Le livre de l’été : La Guerre au français, de Marie-Hélène Verdier (1)
Comme chaque année, à l’occasion de l’été, Boulevard Voltaire vous offre des extraits de livres. Cette semaine, La Guerre au français, de Marie-Hélène Verdier.
Dans les années 70, on méditait, dans les cours de faculté des lettres, sur la variation du genre des mots dans les différentes langues. On notait, pour l’allemand, la féminité du soleil : « die Sonne » en regard de la masculinité apollinienne du français. On s’interrogeait sur le genre neutre de la jeune fille « das Mädchen ». Nos rêveries étaient sinon scientifiques du moins poétiques. Et ce n’était pas rien. Depuis quelques années, l’émerveillement devant les mystères linguistiques a fait place à la contestation. Un vent de gender venu des Amériques a balayé la vieille Europe. La guerre des sexes a trouvé son avatar dans la guerre des genres. Ou plutôt du genre. Les féministes, tous sexes confondus, sont aux créneaux. La folie genrée, ajoutée à la frénésie sexuée, fait rage dans tous les domaines, dans un contexte de guerre totale.
Aucune raison, dans ce monde déjanté, de tenir la langue à l’écart de la révolution en marche. Car, c’est bien connu, la langue, produit genré par excellence du mâle dominant, est sexiste, avec son masculin, son féminin et son absence de neutre. Ah ! Si nous avions un neutre comme cette Allemagne si performante (même si le vent semble y tourner) pour désigner la vie : « das Leben », le cours de nos destinées en serait changé !
Tout part, comme toujours, d’une bonne intention : faire la part belle « aux personnes du sexe », comme on disait naguère, ou « sexe faible », maltraité et discriminé, dans notre société. Peu importe que les concours publics soient ouverts aux femmes, que les femmes soient gendarmes et polytechniciennes et qu’il y ait pléthore de journalistes féminines dans l’espace télévisuel. Peu importe que, dans la langue, il n’y ait pas équivalence entre le genre naturel et le genre grammatical - ou si accessoirement que ça en fait pitié : l’essentiel est de neutraliser le sexe tout en l’exacerbant et de regenrer un mot, trop sexué, en le dégenrant. D’accorder les mots avec le vif des sujets.

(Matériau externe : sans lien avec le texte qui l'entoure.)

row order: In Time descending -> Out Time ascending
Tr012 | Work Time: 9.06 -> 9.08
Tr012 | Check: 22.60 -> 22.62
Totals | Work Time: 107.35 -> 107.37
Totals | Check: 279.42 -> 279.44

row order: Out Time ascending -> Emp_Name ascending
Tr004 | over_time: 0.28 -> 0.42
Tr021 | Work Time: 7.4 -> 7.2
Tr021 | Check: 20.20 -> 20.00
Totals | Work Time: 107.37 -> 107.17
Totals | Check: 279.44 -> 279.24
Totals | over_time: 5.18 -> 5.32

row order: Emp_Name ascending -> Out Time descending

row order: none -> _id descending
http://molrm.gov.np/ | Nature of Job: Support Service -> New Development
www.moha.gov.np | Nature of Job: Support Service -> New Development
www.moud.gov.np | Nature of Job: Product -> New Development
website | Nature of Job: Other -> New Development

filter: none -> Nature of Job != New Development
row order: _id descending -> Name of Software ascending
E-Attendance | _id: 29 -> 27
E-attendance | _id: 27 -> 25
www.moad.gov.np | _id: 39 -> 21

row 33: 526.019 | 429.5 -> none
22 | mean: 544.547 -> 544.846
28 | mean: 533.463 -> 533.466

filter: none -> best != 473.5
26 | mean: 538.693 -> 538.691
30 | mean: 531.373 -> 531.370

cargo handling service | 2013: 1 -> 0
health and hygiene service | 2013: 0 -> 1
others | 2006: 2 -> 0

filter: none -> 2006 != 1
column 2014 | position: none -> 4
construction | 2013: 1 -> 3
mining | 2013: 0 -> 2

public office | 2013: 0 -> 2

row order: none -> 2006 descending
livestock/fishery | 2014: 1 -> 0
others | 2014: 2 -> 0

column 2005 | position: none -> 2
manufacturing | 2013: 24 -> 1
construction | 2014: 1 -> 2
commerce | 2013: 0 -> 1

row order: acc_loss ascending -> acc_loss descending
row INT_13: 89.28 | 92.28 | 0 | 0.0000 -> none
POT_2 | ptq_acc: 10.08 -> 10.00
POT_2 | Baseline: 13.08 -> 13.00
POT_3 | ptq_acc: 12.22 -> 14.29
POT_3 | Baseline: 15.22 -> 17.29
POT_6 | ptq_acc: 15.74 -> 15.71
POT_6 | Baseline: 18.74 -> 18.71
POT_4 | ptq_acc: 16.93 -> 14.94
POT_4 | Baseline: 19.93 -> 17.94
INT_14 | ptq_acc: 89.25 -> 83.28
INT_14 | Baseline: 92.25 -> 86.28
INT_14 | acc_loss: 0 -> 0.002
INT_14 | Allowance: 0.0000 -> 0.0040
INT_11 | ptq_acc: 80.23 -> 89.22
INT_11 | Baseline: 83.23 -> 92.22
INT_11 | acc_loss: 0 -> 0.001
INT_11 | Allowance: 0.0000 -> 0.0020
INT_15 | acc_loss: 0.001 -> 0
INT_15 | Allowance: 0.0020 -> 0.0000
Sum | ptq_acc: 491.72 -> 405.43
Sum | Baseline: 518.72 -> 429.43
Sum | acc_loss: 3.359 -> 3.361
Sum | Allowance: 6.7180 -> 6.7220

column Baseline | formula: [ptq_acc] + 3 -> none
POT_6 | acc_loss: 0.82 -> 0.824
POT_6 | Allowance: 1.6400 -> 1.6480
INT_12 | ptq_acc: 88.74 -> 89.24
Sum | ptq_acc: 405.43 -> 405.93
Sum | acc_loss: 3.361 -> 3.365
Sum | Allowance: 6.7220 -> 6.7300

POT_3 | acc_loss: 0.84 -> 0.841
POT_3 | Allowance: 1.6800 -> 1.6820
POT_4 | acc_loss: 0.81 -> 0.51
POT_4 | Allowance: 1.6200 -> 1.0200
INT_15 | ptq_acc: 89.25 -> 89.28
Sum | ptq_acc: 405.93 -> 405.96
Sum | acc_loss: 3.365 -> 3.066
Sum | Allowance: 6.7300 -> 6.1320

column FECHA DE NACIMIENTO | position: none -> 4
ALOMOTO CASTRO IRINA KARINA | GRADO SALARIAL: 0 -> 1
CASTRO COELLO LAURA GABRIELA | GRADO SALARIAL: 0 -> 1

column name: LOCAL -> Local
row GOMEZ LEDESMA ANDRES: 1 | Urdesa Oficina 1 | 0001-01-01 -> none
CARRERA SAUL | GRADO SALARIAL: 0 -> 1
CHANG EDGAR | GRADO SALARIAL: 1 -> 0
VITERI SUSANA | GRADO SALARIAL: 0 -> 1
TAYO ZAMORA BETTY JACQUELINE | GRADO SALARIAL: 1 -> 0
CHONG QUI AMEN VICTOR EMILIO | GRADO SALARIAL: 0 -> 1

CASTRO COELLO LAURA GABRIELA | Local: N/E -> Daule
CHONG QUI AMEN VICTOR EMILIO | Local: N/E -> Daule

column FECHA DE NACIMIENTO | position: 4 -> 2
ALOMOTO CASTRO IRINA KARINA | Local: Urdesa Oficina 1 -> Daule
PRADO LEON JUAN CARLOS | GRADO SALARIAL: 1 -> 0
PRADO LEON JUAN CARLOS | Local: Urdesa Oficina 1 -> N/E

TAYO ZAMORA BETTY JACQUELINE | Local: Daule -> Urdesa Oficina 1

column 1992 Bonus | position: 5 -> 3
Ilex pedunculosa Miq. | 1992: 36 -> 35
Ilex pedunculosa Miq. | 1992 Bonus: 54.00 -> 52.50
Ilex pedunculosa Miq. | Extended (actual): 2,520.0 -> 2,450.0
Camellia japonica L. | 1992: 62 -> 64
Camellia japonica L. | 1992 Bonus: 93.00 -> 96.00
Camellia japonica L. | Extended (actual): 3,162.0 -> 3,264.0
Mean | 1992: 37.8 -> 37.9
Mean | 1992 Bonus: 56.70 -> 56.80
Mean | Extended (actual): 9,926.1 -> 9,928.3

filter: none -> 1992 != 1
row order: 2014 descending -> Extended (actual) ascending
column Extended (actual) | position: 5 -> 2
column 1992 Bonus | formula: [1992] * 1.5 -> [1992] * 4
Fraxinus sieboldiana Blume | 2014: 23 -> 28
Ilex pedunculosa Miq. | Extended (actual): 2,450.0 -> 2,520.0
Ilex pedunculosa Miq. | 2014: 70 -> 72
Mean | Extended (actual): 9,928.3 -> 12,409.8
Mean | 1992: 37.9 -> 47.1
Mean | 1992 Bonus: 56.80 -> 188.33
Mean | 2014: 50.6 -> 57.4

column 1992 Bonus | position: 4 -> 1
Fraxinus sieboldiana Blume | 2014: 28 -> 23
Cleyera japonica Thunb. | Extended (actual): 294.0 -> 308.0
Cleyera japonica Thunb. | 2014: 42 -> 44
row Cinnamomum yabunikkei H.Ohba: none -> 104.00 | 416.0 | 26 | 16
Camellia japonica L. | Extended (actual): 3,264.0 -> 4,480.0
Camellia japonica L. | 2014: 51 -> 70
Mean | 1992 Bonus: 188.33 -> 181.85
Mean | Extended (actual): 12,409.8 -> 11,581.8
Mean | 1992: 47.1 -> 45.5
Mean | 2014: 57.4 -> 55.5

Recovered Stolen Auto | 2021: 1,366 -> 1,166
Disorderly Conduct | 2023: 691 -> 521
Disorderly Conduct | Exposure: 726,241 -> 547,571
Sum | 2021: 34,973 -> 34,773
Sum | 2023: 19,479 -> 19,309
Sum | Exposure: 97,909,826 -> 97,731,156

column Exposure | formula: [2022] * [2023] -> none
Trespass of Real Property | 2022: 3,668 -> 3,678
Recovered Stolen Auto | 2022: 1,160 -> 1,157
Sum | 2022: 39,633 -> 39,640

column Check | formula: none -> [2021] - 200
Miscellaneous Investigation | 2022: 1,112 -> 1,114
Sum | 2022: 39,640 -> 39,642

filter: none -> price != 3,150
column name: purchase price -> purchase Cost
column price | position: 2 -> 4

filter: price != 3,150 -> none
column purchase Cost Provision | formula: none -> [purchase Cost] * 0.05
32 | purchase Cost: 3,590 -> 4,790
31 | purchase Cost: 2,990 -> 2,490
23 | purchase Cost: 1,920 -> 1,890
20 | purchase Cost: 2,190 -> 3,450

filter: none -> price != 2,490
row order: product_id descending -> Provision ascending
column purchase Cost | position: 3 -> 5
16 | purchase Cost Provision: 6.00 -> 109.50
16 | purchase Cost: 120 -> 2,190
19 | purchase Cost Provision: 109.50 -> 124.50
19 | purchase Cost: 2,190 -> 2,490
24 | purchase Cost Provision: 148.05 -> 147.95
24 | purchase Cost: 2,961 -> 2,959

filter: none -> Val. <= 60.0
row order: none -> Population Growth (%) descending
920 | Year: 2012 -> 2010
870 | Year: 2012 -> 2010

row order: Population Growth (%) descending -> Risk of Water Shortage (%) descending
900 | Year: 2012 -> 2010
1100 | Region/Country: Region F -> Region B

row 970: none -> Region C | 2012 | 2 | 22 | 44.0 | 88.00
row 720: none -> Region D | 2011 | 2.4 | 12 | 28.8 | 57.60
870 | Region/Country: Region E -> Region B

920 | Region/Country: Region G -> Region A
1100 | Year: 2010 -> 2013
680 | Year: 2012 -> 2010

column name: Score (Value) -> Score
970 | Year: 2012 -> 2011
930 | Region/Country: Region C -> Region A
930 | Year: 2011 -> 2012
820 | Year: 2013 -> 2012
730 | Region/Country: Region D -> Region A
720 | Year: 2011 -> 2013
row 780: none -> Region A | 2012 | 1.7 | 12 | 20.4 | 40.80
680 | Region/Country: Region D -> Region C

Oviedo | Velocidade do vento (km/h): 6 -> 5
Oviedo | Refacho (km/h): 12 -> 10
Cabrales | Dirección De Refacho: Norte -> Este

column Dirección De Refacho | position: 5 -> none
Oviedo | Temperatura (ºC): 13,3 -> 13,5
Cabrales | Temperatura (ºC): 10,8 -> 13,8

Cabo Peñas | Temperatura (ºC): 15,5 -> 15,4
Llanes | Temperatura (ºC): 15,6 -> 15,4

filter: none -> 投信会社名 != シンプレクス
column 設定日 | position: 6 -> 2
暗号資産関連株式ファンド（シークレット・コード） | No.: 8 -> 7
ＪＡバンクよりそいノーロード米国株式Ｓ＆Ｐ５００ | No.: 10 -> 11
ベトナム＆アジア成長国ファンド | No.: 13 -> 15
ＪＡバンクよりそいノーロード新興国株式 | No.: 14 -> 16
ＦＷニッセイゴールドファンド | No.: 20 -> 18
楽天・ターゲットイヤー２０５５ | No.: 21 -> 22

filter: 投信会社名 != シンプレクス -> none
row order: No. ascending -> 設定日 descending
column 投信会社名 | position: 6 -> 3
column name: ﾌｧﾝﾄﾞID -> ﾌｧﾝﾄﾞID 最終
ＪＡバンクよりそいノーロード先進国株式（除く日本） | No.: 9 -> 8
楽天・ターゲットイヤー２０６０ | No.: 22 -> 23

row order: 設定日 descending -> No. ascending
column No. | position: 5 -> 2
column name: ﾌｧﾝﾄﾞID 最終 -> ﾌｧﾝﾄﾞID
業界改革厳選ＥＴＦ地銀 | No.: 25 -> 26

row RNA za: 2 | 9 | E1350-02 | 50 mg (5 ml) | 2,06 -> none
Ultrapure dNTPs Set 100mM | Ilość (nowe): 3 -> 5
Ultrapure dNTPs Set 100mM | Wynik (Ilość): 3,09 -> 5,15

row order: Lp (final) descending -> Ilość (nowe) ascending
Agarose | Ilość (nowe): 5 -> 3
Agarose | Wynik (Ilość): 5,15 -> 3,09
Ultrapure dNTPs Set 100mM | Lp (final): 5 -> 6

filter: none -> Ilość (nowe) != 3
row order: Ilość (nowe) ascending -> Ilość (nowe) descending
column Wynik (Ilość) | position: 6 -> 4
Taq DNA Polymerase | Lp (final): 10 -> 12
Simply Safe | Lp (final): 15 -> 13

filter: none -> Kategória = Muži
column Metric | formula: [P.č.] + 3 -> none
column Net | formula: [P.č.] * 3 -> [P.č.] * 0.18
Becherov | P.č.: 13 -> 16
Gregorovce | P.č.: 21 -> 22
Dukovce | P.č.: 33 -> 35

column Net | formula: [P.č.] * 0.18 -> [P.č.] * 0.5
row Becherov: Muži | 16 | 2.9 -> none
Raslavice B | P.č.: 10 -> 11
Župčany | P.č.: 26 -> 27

Tout naît de la lettre « e ». Les « auteures » et les « écrivaines » sans parler des « docteures » ont envahi les quatrièmes de couverture. Un homme politique se gardera d’utiliser le pronom machiste « ceux » pour s’adresser à son auditoire mais fera la distinction galante, avec ordre obligé de préséance, des pronoms : « celles et ceux ». La vulgate, imposée au prédicateur, en chaire ou ce qu’il en reste, de s’adresser aux « sœurs et frères » doit être bien pénible au « clergé affectataire » selon le qualificatif heureux d’une dame ministre de la Culture, venue honorer, le 23 mars 2013, de sa présence et d’un discours, la première sonnerie du nouvel ensemble campanaire de Notre-Dame. Et motus sur ce frère qui porte un e et cette sœur qui en est privée. Ô insondables mystères de la langue, des mœurs, de la politique et de la religion ! Brigitte F. est « sculpteure ». Bernadette L. est « recteure ». Paul R. a beau être philosophe, le Landerneau de nos esprits est bouleversé : car, enfin, pourquoi pas sculptrice et rectrice ? Et pourquoi philosophe ? Les modérés feront remarquer l’usage concurrent et consensuel de « poétesse » et de poète pour désigner une race, peu nombreuse, il est vrai, mais en progression constante, d’un genre particulier d’écrivaines. […]
Les camps s’opposent. Progressistes et réactionnaires se sont face. Une nouvelle querelle des Anciens et des Modernes est née. Enfin du dur à se mettre sous la dent ! Avec la caution, a-t-on dit dans les médias, il y a déjà une trentaine d’années, de hautes autorités. L’Académie française a eu beau battre le rappel des règles lexicales et grammaticales et invoquer, comme Jeannot Lapin dans la fable, « la coutume et l’usage ». En vain : la vieille dame a fait son temps. Le Dictionnaire ? Une antiquité ! L’usage ? L’arme des passéistes. Un nouvel édit de Villers-Cotterêts est né. C’est décidé : la lettre « e » va nous sauver. Elle envahit les mots de son appendice éloquemment genré. Enfin, l’égalité pour tous dans la langue. Partout, la lettre « e » devient l’arme de féminisation massive avec les « auteures », les « recteures », les « procureures » et les cheffes(ses). En attendant les « sapeuses-pompières » pour éteindre le feu.